WORK TO BE COMPLETED – Should the word "minutes" occur in a line of the records, copy that line.

····················

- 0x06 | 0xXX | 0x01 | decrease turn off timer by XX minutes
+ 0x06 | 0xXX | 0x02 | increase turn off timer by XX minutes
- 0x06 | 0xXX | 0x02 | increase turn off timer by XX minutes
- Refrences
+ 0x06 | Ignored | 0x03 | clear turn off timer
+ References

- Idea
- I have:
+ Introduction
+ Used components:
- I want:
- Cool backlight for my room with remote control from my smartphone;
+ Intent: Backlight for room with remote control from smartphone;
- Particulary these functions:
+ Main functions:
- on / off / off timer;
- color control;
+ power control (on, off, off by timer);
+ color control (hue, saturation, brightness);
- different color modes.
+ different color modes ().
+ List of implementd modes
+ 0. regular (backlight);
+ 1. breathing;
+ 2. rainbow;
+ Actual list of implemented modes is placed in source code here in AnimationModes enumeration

····················

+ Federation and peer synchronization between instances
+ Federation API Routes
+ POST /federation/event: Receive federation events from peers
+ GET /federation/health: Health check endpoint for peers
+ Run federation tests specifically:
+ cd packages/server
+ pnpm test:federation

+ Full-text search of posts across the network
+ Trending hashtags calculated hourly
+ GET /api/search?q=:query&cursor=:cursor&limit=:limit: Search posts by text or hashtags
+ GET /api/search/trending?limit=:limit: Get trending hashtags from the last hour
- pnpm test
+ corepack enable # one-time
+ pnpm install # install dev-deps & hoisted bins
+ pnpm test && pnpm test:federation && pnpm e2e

····················

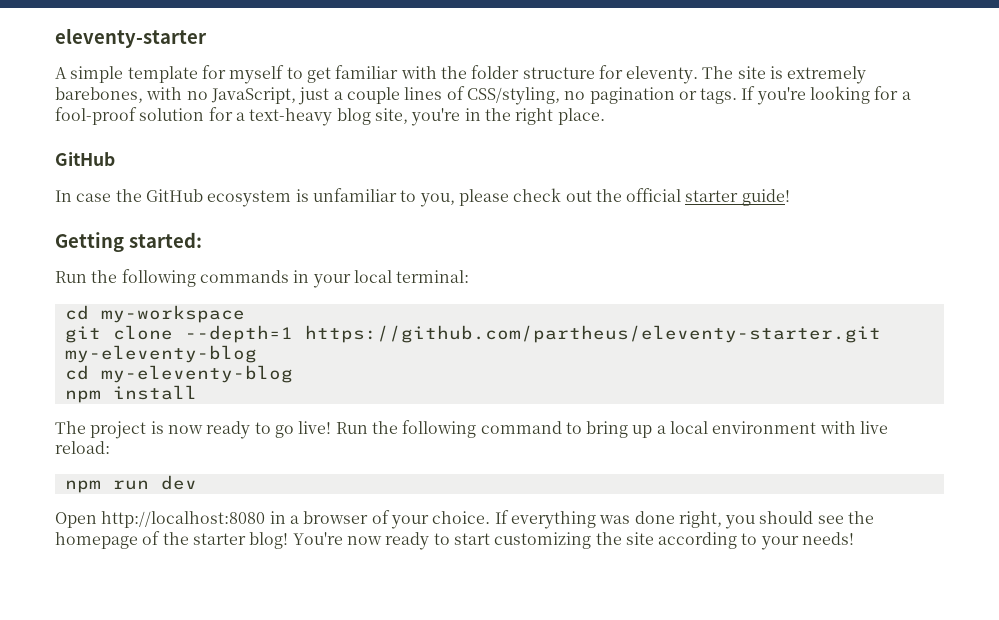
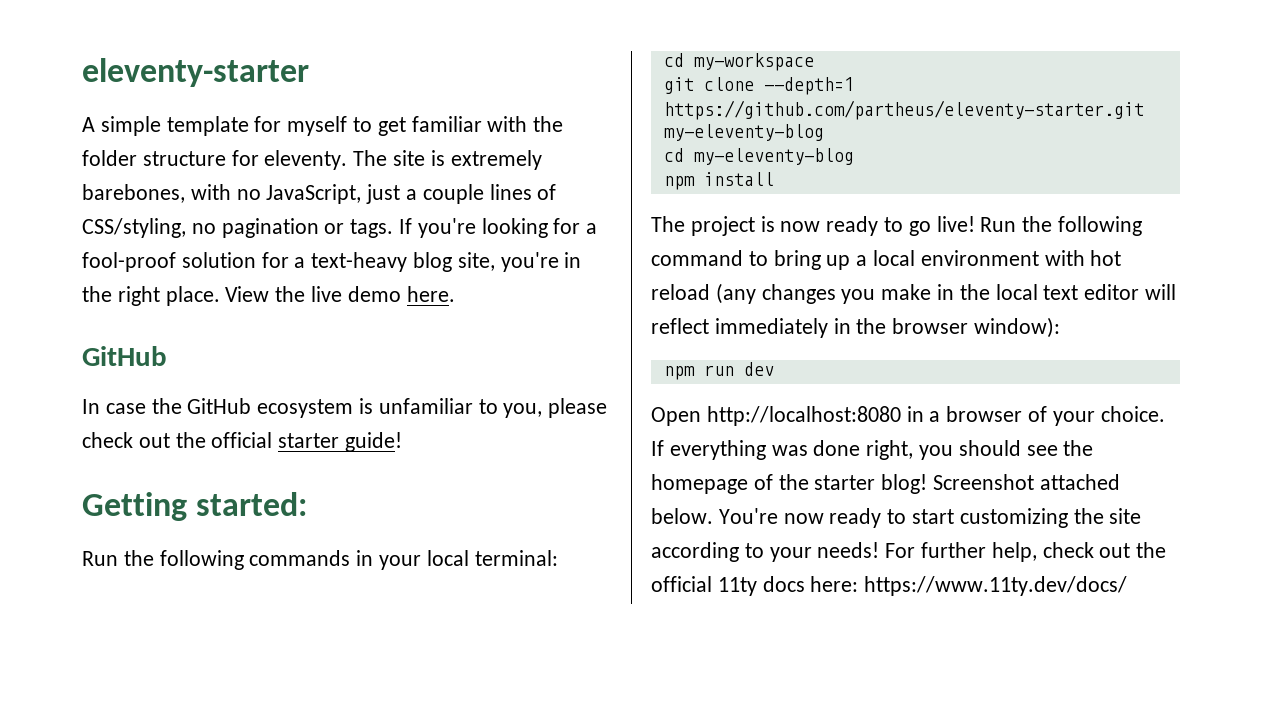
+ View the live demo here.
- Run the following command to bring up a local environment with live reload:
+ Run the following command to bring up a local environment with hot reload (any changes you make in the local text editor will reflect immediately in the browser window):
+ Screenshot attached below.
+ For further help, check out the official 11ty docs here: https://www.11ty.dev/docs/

····················

RESPONSE –
- 0x06 | 0xXX | 0x01 | decrease turn off timer by XX minutes
+ 0x06 | 0xXX | 0x02 | increase turn off timer by XX minutes
- 0x06 | 0xXX | 0x02 | increase turn off timer by XX minutes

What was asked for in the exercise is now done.